§ YOUR TASK: Two lines in the listing below mark the span: one contains "- hash hashes" and one contains "- Typeclasses can". Reproduce both of them and everything between, exactly.

§ SUPPLIED DATA:
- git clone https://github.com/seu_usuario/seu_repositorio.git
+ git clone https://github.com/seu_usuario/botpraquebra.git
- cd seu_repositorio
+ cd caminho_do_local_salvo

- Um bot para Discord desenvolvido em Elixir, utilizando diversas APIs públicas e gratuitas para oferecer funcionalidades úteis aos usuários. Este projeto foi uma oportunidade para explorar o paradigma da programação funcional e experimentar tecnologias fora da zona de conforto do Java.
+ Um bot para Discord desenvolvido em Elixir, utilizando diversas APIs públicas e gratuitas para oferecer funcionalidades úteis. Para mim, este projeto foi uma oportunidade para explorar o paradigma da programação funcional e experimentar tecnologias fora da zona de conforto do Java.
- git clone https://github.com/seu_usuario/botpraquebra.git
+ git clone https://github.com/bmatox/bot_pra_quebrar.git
* * *
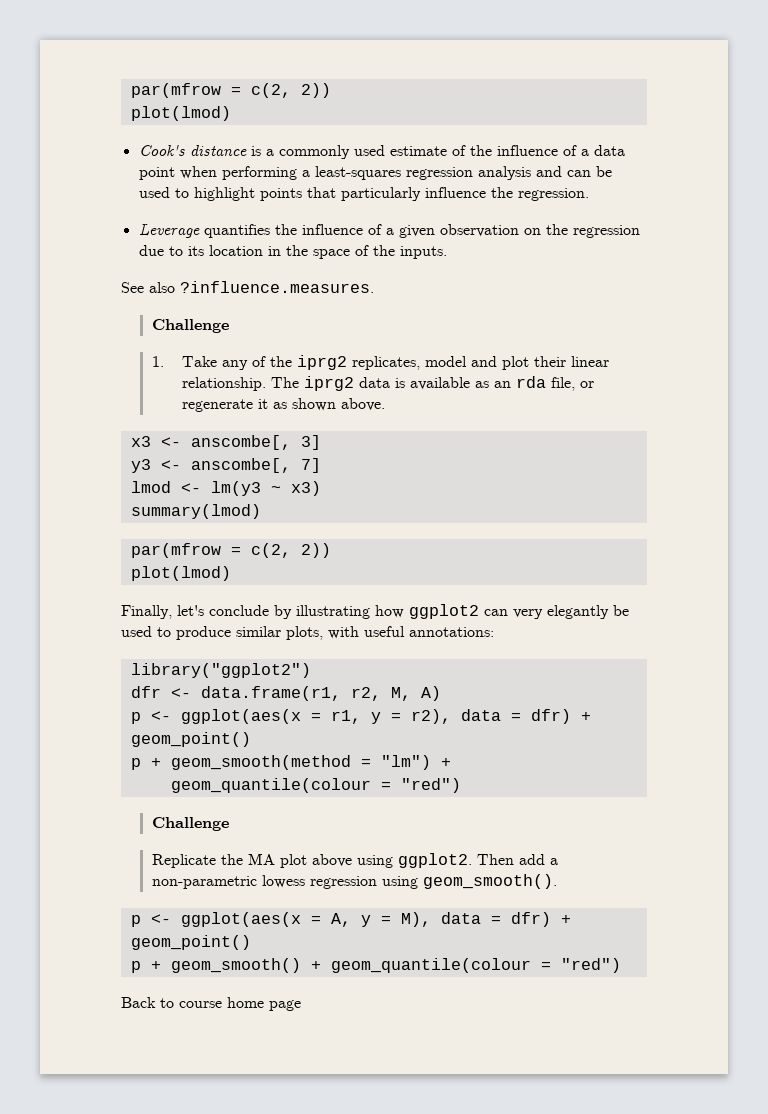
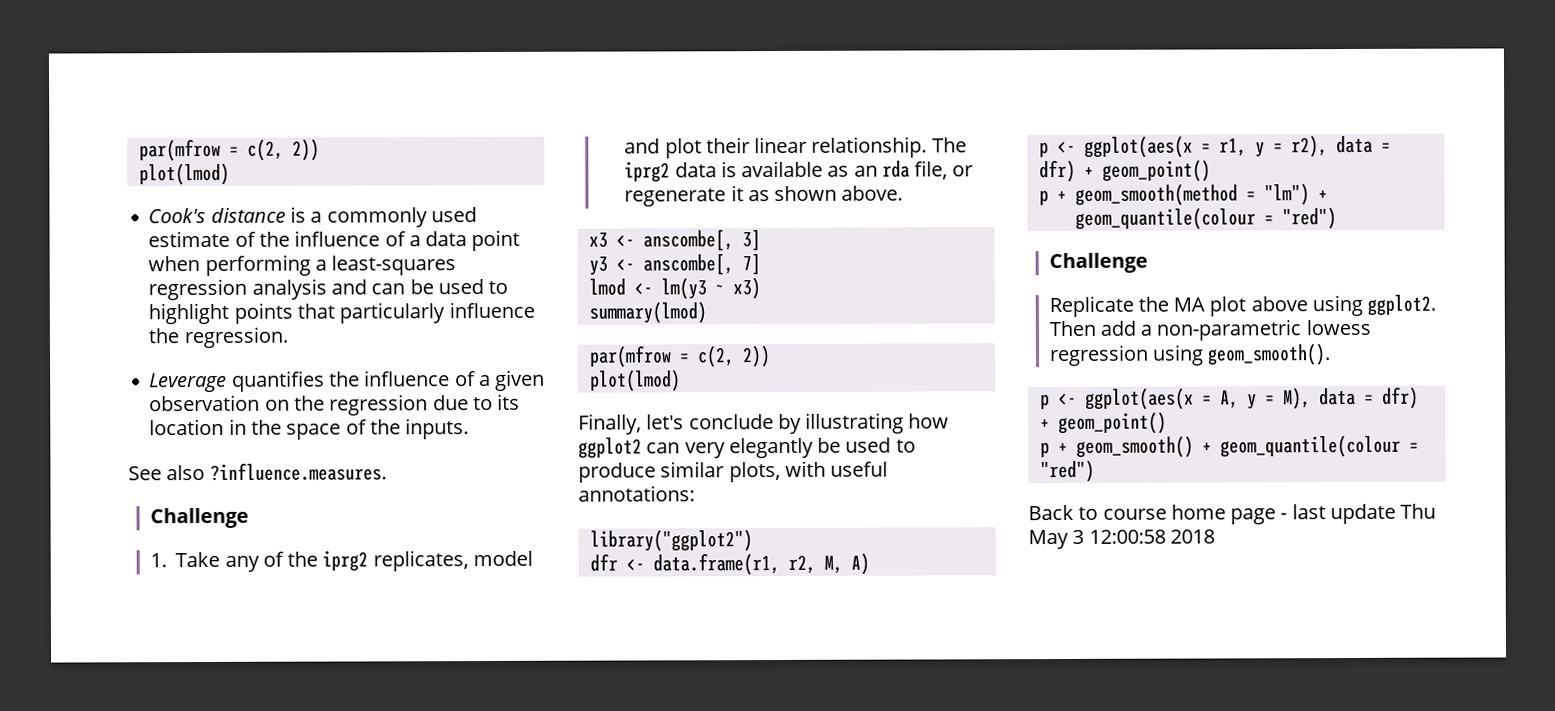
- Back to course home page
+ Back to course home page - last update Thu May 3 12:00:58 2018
* * *
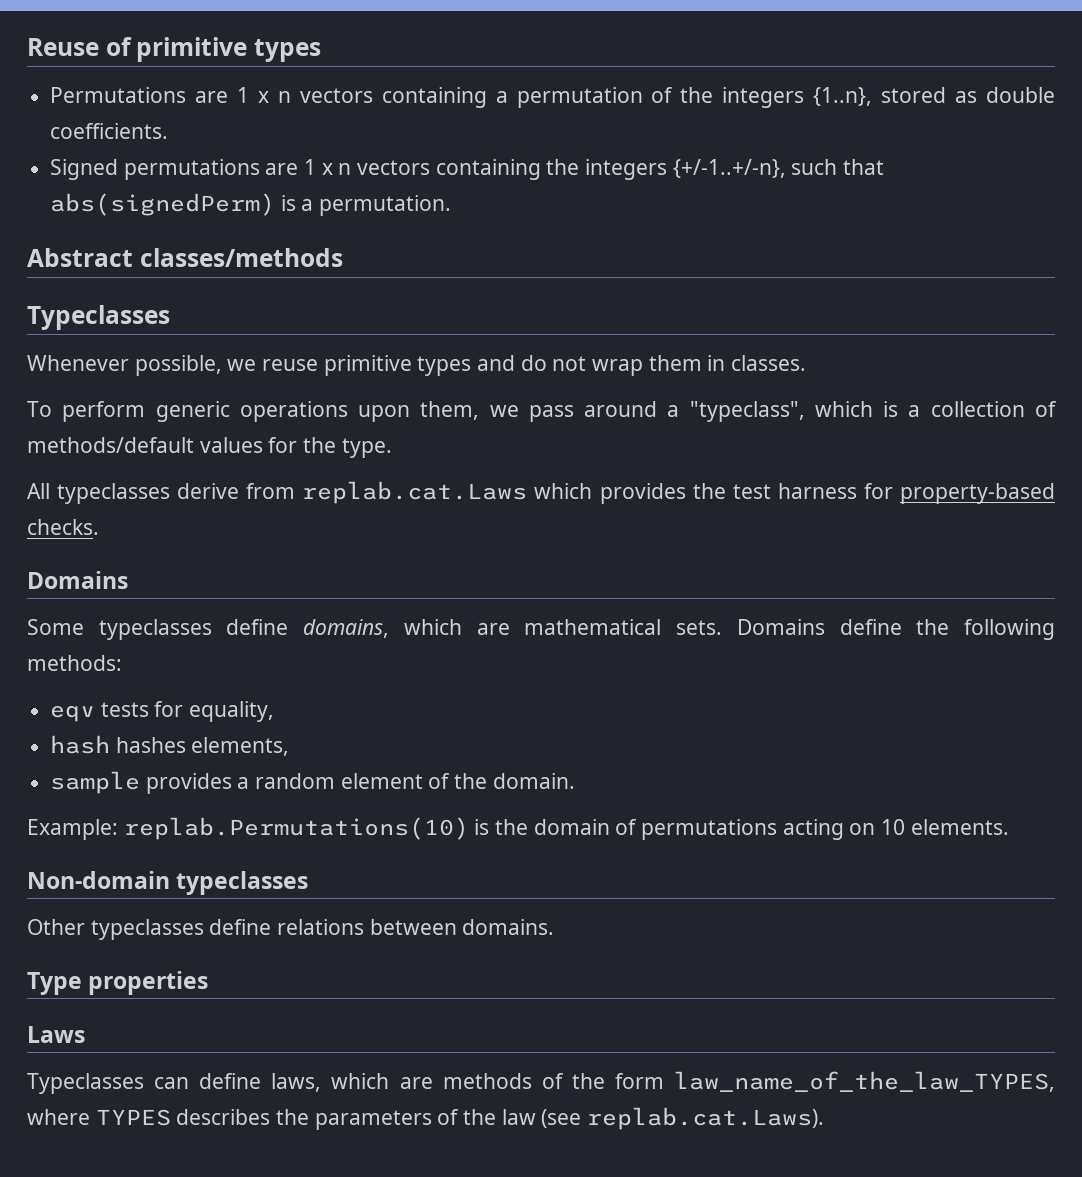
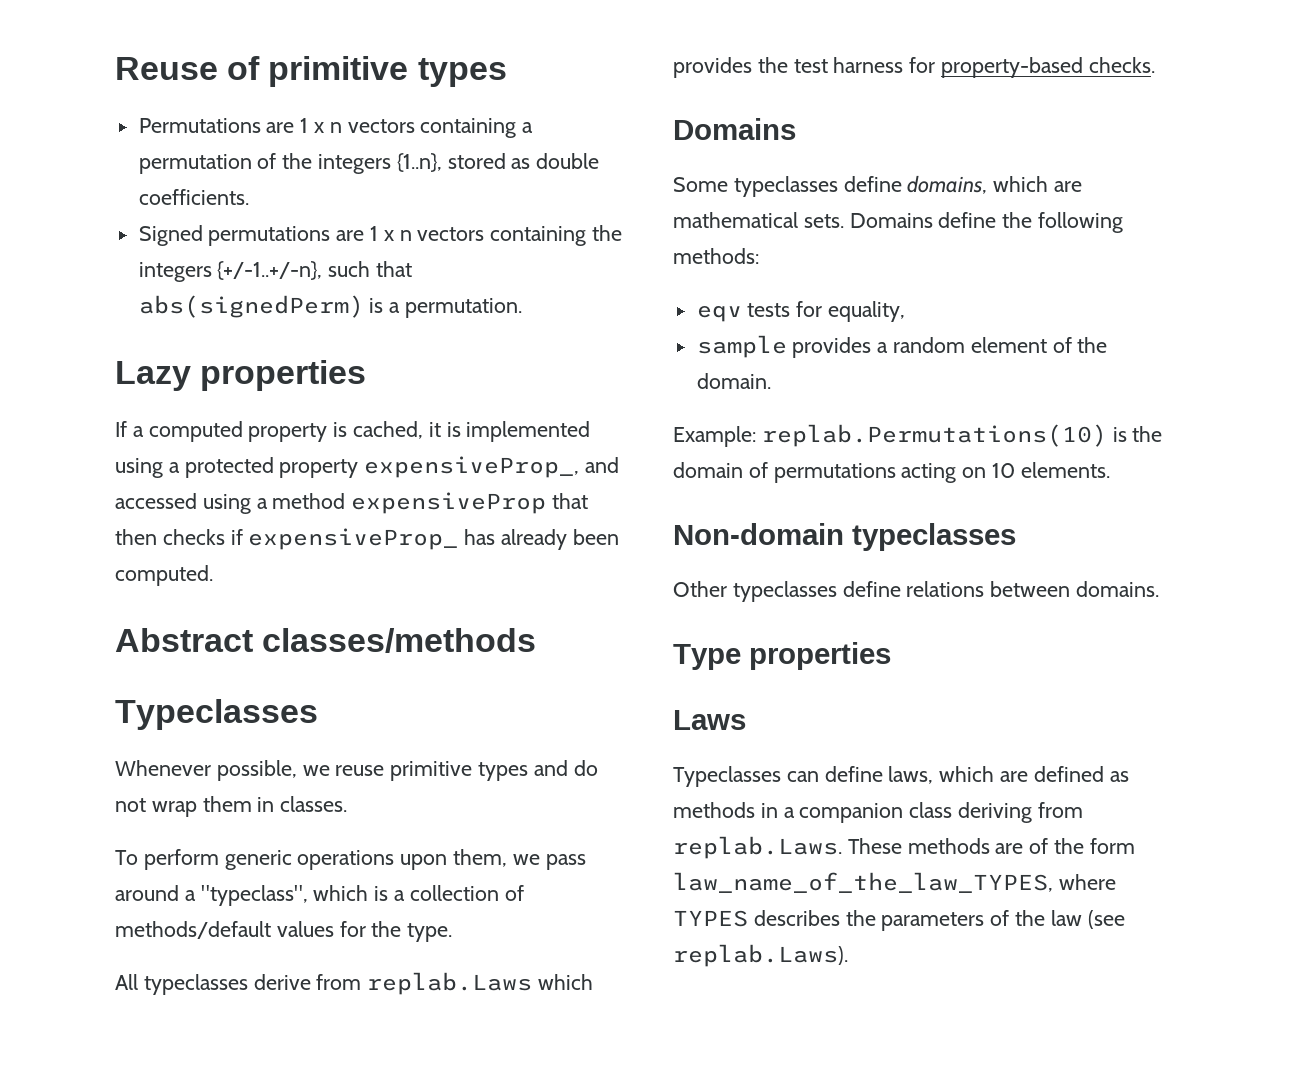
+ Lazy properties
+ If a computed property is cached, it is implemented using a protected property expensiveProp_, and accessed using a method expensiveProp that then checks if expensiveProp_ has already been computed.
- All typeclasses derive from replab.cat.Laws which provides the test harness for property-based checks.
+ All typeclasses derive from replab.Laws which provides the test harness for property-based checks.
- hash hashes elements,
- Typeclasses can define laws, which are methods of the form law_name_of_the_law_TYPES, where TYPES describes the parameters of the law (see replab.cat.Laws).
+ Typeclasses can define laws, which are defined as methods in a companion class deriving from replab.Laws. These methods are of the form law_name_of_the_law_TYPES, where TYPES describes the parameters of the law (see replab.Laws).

§ COMPLETED TASK:
- hash hashes elements,
- Typeclasses can define laws, which are methods of the form law_name_of_the_law_TYPES, where TYPES describes the parameters of the law (see replab.cat.Laws).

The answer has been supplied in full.